Tradisi Membangun Masjid Orang Lombok Timur

Oleh Empuesa

Membangun masjid adalah tradisi keagamaan yang unik dan sakral bagi orang Lombok Timur (Lotim), NTB. Bangunan masjid dan proses pembangunannya adalah dua hal yang penting untuk diperhatikan. Hampir di seluruh perkampungan, selain berdekatan, masjid dibangun sangat megah, bahkan terkadang berkebalikan dengan kondisi rumah penduduknya. 

Hal ini menjadi bukti bahwa keberadaan masjid menyumbang identitas tersendiri dalam kehidupan sosial dan agama mereka. Namun, jika melihat sepinya jamaah saat shalat, maka semangat mereka dalam membangun masjid ini tampaknya hanya berdasar pada imajinasi spiritual dan penciptaan simbol-simbol agama belaka.

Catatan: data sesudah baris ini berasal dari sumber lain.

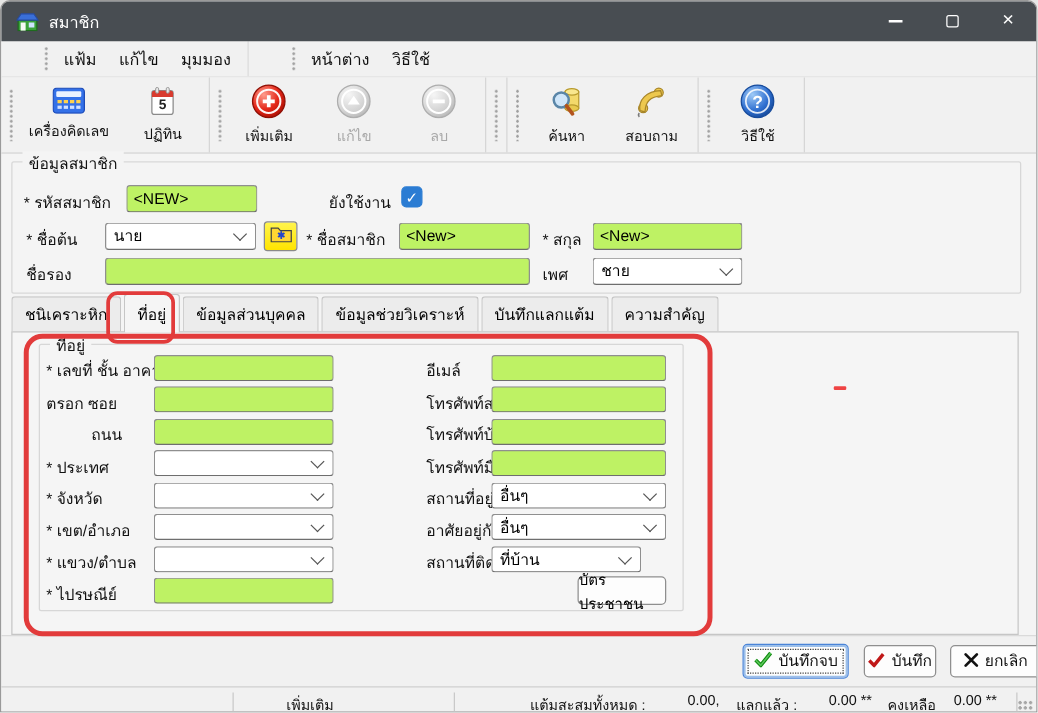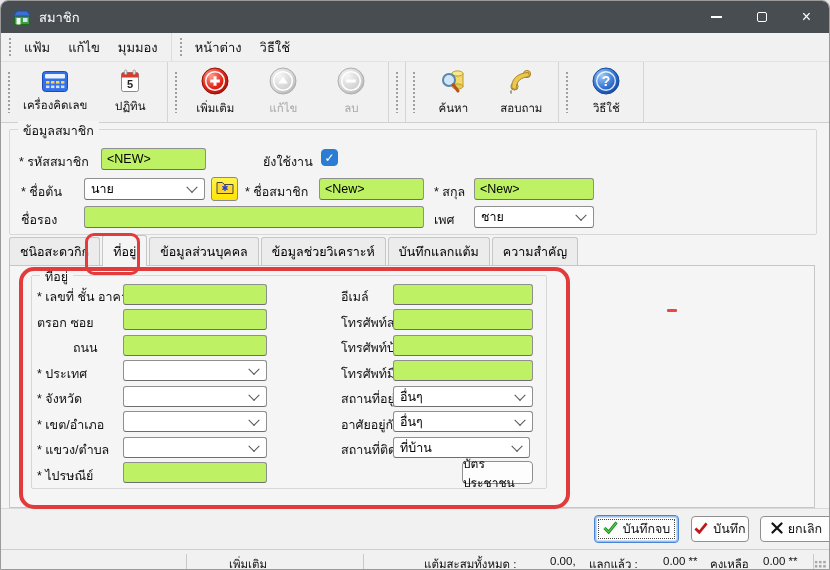--- a/index.html
+++ b/index.html
@@ -8,21 +8,21 @@
   
   .titlebar{position:relative;height:32px;background:#484d52;display:flex;align-items:center;color:#fff;}
   .titlebar .appicon{margin:0 8px 0 12px;display:flex;}
   .titlebar .title{font-size:13px;}
   .wc-group{position:absolute;right:0;top:0;height:32px;display:flex;}
   .wc{width:45px;height:32px;display:flex;align-items:center;justify-content:center;color:#fff;font-size:16px;}
   .wc .minbar{width:11px;height:1.5px;background:#fff;}
   .wc .maxbox{width:10px;height:10px;border:1.2px solid #fff;box-sizing:border-box;border-radius:2px;}
   
   .menubar{height:28px;background:#f1f1f1;display:flex;align-items:stretch;border-bottom:1px solid #e2e2e2;}
-  .mgroup{display:flex;align-items:center;padding:0 4px;border-right:1px solid #dcdcdc;}
+  .mgroup{display:flex;align-items:center;padding:0 4px;border-right:1px solid #dcdcdc;margin-left:27px;}
   .grip{width:4px;height:70%;margin:auto 3px;background-image:radial-gradient(circle,#a0a0a0 1px,transparent 1.2px);
         background-size:4px 4px;}
   .mitem{padding:3px 9px;font-size:13px;color:#111;}
   
   .toolbar{height:60px;background:#f1f1f1;display:flex;align-items:stretch;border-bottom:1px solid #cfcfcf;}
   .tgroup{display:flex;align-items:center;border-right:1px solid #d6d6d6;padding:0 3px;}
   .tbtn{display:flex;flex-direction:column;align-items:center;justify-content:center;gap:2px;
         padding:3px 9px;min-width:50px;font-size:11.5px;color:#111;border-radius:3px;}
   .tbtn.off{color:#a8a8a8;}
   
@@ -284,21 +284,21 @@
 
     <span class="lab" style="left:20px;top:87px;">ชื่อรอง</span>
     <input class="tin" style="left: 83px; top: 83px; width: 340px;" value="">
     <span class="lab" style="left:433px;top:87px;">เพศ</span>
     <div class="combo" style="left:473px;top:83px;width:120px;">
       <span>ชาย</span>
       <span class="chev"></span>
     </div>
 
     <div class="tabstrip">
-      <span class="tab">ชนิอสะดวกิก</span>
+      <span class="tab">ชนิเคราะหิก</span>
       <span class="tab sel">ที่อยู่</span>
       <span class="tab">ข้อมูลส่วนบุคคล</span>
       <span class="tab">ข้อมูลช่วยวิเคราะห์</span>
       <span class="tab">บันทึกแลกแต้ม</span>
       <span class="tab">ความสำคัญ</span>
     </div>
     <div class="tabpanel"></div>
 
     <div class="groupbox" style="left:30px;top:152px;width:514px;height:212px;z-index:2;background:#f5f5f5;">
       <span class="legend" style="background:#f5f5f5;">ที่อยู่</span>
@@ -345,21 +345,21 @@
     <div class="combo" style="left:392px;top:263px;width:140px;height:21px;z-index:3;">
       <span>อื่นๆ</span>
       <span class="chev"></span>
     </div>
     <span class="lab" style="left:340px;top:292px;z-index:3;">อาศัยอยู่กับ</span>
     <div class="combo" style="left:392px;top:288px;width:140px;height:21px;z-index:3;">
       <span>อื่นๆ</span>
       <span class="chev"></span>
     </div>
     <span class="lab" style="left:340px;top:317px;z-index:3;">สถานที่ติดต่อสะดวก</span>
-    <div class="combo" style="left:392px;top:314px;width:137px;height:21px;z-index:3;">
+    <div class="combo" style="left:392px;top:314px;width:120px;height:21px;z-index:3;">
       <span>ที่บ้าน</span>
       <span class="chev"></span>
     </div>
     <div class="sbtn" style="left:461px;top:338px;width:71px;height:23px;z-index:3;">
       <span>บัตรประชาชน</span>
     </div>
 
     <div class="anno" style="left:84px;top:110px;width:49px;height:36px;z-index:9;"></div>
     <div class="anno-big" style="left:18px;top:144px;width:543px;height:234px;"></div>
     <div class="anno-dash" style="left:666px;top:186px;"></div>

Membangun rumah ibadah adalah hak asasi seluruh umat beragama di negeri ini. Bagi mereka, keberadaan rumah ibadah dinilai penting sebagai ruang untuk mendekatkan diri kepada Tuhan dan melangsungkan aktivitas keagamaan. Undang-undang dasar 45 pasal 29 ayat 1 telah menjamin kebebasan dalam beribadah setiap warga negara sesuai dengan keyakinan mereka. Siapapun dan atas nama apapun harus menghormati konstitusi ini, sebagai upaya menjaga toleransi antarumat beragama dan imajinasi spiritual manusia.

Imajinasi Rumah di Surga 

Di perkampungan Lotim, masjid berdiri dengan jarak yang saling berdekatan. Jika satu desa terdiri dari empat dusun dan satu dusun terdapat empat kampung seluas dua kali lapangan bola, maka di kampung tersebut bisa terdapat dua masjid dan beberapa mushola.

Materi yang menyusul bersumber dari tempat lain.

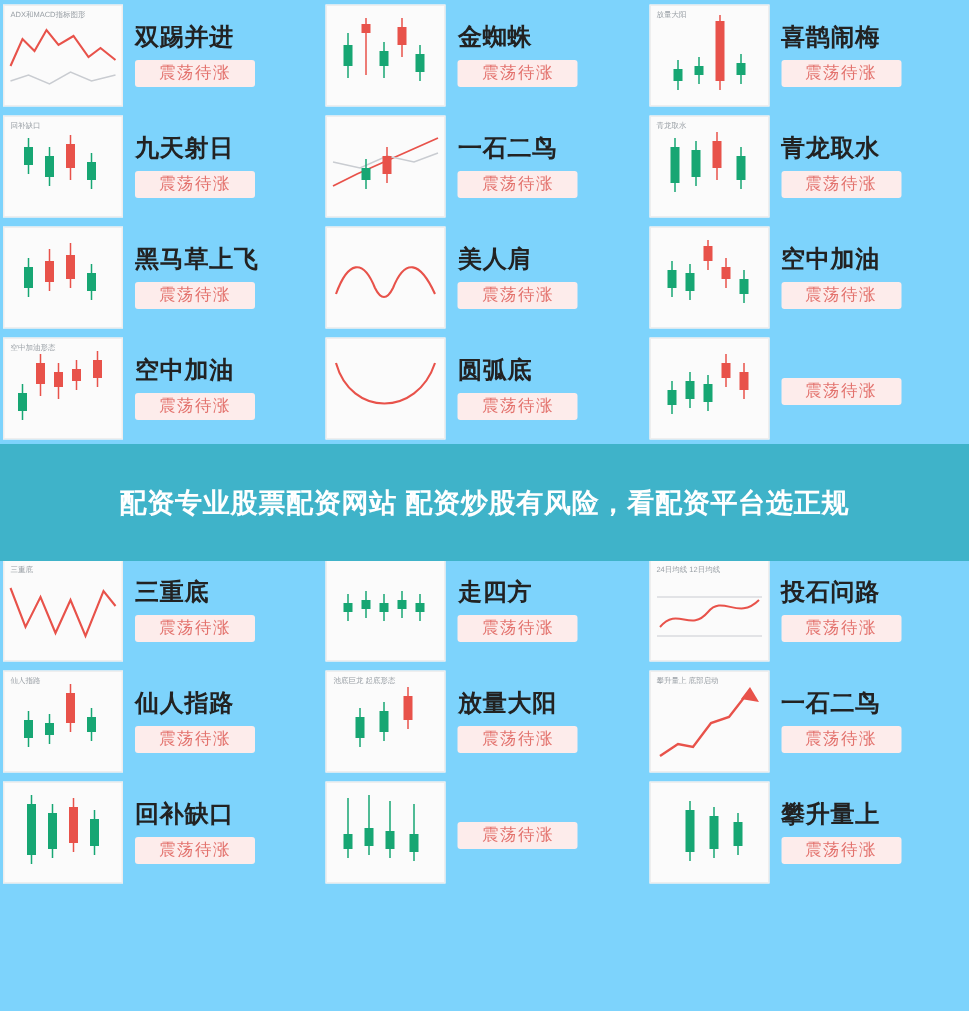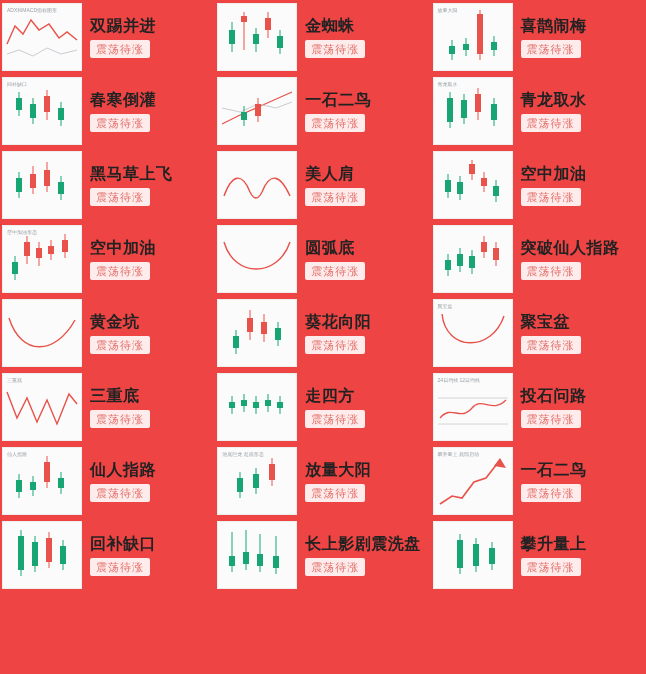--- a/index.html
+++ b/index.html
@@ -11,21 +11,21 @@
     width: 646px;
     height: 674px;
     font-family: "Liberation Sans", sans-serif;
     position: relative;
     overflow: hidden;
   }
   #page {
     position: relative;
     width: 646px;
     height: 674px;
-    background: #ef4444;
+    background: #7dd3fc;
   }
 
   
   .grid {
     position: absolute;
     left: 0; top: 0;
     width: 646px;
     display: flex;
     flex-wrap: wrap;
   }
@@ -63,21 +63,21 @@
     line-height: 20px;
     letter-spacing: 0.5px;
     white-space: nowrap;
   }
   .ptag {
     margin-top: 4px;
     font-size: 11px;
     color: #e3726d;
     background: #fdeceb;
     border-radius: 2px;
-    padding: 2px 6px;
+    padding: 2px 16px;
     line-height: 14px;
     letter-spacing: 1px;
   }
   .tiny-note {
     position: absolute;
     font-size: 5px;
     color: #9aa0a6;
     left: 4px;
     top: 3px;
     line-height: 7px;
@@ -173,21 +173,21 @@
             <line x1="30" y1="20" x2="30" y2="46" stroke="#17a673" stroke-width="1"></line>
             <rect x="27" y="26" width="6" height="14" fill="#17a673"></rect>
             <line x1="44" y1="12" x2="44" y2="42" stroke="#e8524a" stroke-width="1"></line>
             <rect x="41" y="18" width="6" height="16" fill="#e8524a"></rect>
             <line x1="58" y1="24" x2="58" y2="48" stroke="#17a673" stroke-width="1"></line>
             <rect x="55" y="30" width="6" height="12" fill="#17a673"></rect>
           </svg>
           <div class="tiny-note">回补缺口</div>
         </div>
         <div class="meta">
-          <div class="pname">春寒倒灌</div>
+          <div class="pname">九天射日</div>
           <div class="ptag">震荡待涨</div>
         </div>
       </div>
       <div class="card">
         <div class="thumb">
           <svg viewBox="0 0 78 66" preserveAspectRatio="none">
             <polyline points="4,46 20,38 38,30 56,22 74,14" fill="none" stroke="#e8524a" stroke-width="1.2"></polyline>
             <polyline points="4,30 22,34 40,26 58,30 74,24" fill="none" stroke="#c9ccd1" stroke-width="1"></polyline>
             <line x1="26" y1="28" x2="26" y2="48" stroke="#17a673" stroke-width="1"></line>
             <rect x="23" y="34" width="6" height="8" fill="#17a673"></rect>
@@ -309,21 +309,20 @@
             <rect x="23" y="28" width="6" height="12" fill="#17a673"></rect>
             <line x1="38" y1="24" x2="38" y2="48" stroke="#17a673" stroke-width="1"></line>
             <rect x="35" y="30" width="6" height="12" fill="#17a673"></rect>
             <line x1="50" y1="10" x2="50" y2="32" stroke="#e8524a" stroke-width="1"></line>
             <rect x="47" y="16" width="6" height="10" fill="#e8524a"></rect>
             <line x1="62" y1="16" x2="62" y2="40" stroke="#e8524a" stroke-width="1"></line>
             <rect x="59" y="22" width="6" height="12" fill="#e8524a"></rect>
           </svg>
         </div>
         <div class="meta">
-          <div class="pname">突破仙人指路</div>
           <div class="ptag">震荡待涨</div>
         </div>
       </div>
       <div class="card">
         <div class="thumb">
           <svg viewBox="0 0 78 66" preserveAspectRatio="none">
             <path d="M6,18 C18,56 52,56 72,20" fill="none" stroke="#e8524a" stroke-width="1.4"></path>
           </svg>
         </div>
         <div class="meta">
@@ -481,21 +480,20 @@
             <rect x="11" y="34" width="6" height="10" fill="#17a673"></rect>
             <line x1="28" y1="8" x2="28" y2="48" stroke="#17a673" stroke-width="1"></line>
             <rect x="25" y="30" width="6" height="12" fill="#17a673"></rect>
             <line x1="42" y1="12" x2="42" y2="50" stroke="#17a673" stroke-width="1"></line>
             <rect x="39" y="32" width="6" height="12" fill="#17a673"></rect>
             <line x1="58" y1="14" x2="58" y2="52" stroke="#17a673" stroke-width="1"></line>
             <rect x="55" y="34" width="6" height="12" fill="#17a673"></rect>
           </svg>
         </div>
         <div class="meta">
-          <div class="pname">长上影剧震洗盘</div>
           <div class="ptag">震荡待涨</div>
         </div>
       </div>
       <div class="card">
         <div class="thumb">
           <svg viewBox="0 0 78 66" preserveAspectRatio="none">
             <line x1="26" y1="12" x2="26" y2="52" stroke="#17a673" stroke-width="1"></line>
             <rect x="23" y="18" width="6" height="28" fill="#17a673"></rect>
             <line x1="42" y1="16" x2="42" y2="50" stroke="#17a673" stroke-width="1"></line>
             <rect x="39" y="22" width="6" height="22" fill="#17a673"></rect>
@@ -503,14 +501,17 @@
             <rect x="55" y="26" width="6" height="16" fill="#17a673"></rect>
           </svg>
         </div>
         <div class="meta">
           <div class="pname">攀升量上</div>
           <div class="ptag">震荡待涨</div>
         </div>
       </div>
     </div>
 
+  <div id="banner">
+    <div class="btext">配资专业股票配资网站 配资炒股有风险，看配资平台选正规</div>
+  </div>
 
 </div>
 
 </body></html>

Satu hal yang luar biasa, masjid di perkampungan itu hampir semuanya dibangun dengan corak dan arsitektur Timur Tengah, yakni kubah besar, bertiang tinggi, banyak pintu, megah, dan bertingkat. Menurut cerita masyarakat setempat, hal ini dipengaruhi oleh banyaknya orang Lotim yang berhaji dan belajar ke Timur Tengah, seperti mesir, Mekah, atau Madinah.

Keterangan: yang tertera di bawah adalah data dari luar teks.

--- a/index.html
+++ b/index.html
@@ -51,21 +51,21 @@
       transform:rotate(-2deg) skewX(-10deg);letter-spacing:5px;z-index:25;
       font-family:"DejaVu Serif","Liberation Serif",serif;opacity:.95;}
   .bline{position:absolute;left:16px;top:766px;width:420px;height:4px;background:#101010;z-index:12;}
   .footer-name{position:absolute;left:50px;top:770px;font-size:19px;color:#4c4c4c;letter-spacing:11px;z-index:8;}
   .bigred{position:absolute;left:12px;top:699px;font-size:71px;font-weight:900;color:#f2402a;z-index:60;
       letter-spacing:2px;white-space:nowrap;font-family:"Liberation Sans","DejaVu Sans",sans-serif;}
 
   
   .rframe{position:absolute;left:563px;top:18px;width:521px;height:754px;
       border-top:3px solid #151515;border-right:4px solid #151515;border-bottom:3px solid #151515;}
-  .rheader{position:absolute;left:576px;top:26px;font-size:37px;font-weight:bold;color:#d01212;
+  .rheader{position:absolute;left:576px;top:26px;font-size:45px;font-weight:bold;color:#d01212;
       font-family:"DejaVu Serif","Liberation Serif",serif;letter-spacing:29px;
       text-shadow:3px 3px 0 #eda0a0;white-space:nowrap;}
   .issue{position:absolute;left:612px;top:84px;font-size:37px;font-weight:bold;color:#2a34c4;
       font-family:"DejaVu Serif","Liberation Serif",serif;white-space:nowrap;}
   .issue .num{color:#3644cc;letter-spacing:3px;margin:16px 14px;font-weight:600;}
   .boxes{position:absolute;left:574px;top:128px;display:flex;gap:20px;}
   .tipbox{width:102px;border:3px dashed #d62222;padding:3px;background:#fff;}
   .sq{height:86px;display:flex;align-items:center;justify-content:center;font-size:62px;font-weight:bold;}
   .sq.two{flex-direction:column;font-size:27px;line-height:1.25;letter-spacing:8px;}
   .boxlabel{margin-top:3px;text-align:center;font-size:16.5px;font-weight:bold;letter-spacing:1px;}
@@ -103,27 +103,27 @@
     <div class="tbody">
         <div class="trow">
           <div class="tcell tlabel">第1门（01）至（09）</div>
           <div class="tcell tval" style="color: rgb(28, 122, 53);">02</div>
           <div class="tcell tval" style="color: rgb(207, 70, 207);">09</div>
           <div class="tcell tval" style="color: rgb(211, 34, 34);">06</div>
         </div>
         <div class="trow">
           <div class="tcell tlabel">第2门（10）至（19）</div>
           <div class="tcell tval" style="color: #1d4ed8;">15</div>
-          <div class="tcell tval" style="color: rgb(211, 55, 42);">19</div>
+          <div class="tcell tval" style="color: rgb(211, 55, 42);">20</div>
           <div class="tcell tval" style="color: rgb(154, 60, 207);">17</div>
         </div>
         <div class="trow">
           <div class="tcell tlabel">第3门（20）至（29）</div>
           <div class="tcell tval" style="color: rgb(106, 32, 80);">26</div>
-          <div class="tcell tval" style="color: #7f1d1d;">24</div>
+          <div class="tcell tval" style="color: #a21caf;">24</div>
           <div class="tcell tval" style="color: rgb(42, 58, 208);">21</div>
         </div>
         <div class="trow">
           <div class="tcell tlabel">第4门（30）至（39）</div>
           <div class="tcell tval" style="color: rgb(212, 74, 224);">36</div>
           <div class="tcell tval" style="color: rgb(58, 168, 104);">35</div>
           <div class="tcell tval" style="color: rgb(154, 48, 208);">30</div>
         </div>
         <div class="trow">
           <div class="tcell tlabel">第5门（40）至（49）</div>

Tersebab banyaknya bangunan masjid ini, Kabupaten Lombok Timur mendapat julukan “kota seribu masjid”. Sementara itu, pulau Lombok secara umum mendapat julukan pulau “Tuan Guru”, sebutan untuk para ulama atau kyai penganjur agama di sana. Kedua julukan ini semakin memperkuat kesan dan semangat keagamaan tinggi para penduduknya yang mayoritas muslim.

Dalam membangun masjid, orang Lotim mengerjakannya secara kolektif. Seperti pada hari Minggu itu, sejak subuh sudah terdengar pengumuman dari pengeras suara masjid, para warga kampung dimohon untuk ikut kerja bakti membangun masjid. Selain bantuan dana, warga juga diminta bantuan tenaganya saat pengecoran tiang masjid.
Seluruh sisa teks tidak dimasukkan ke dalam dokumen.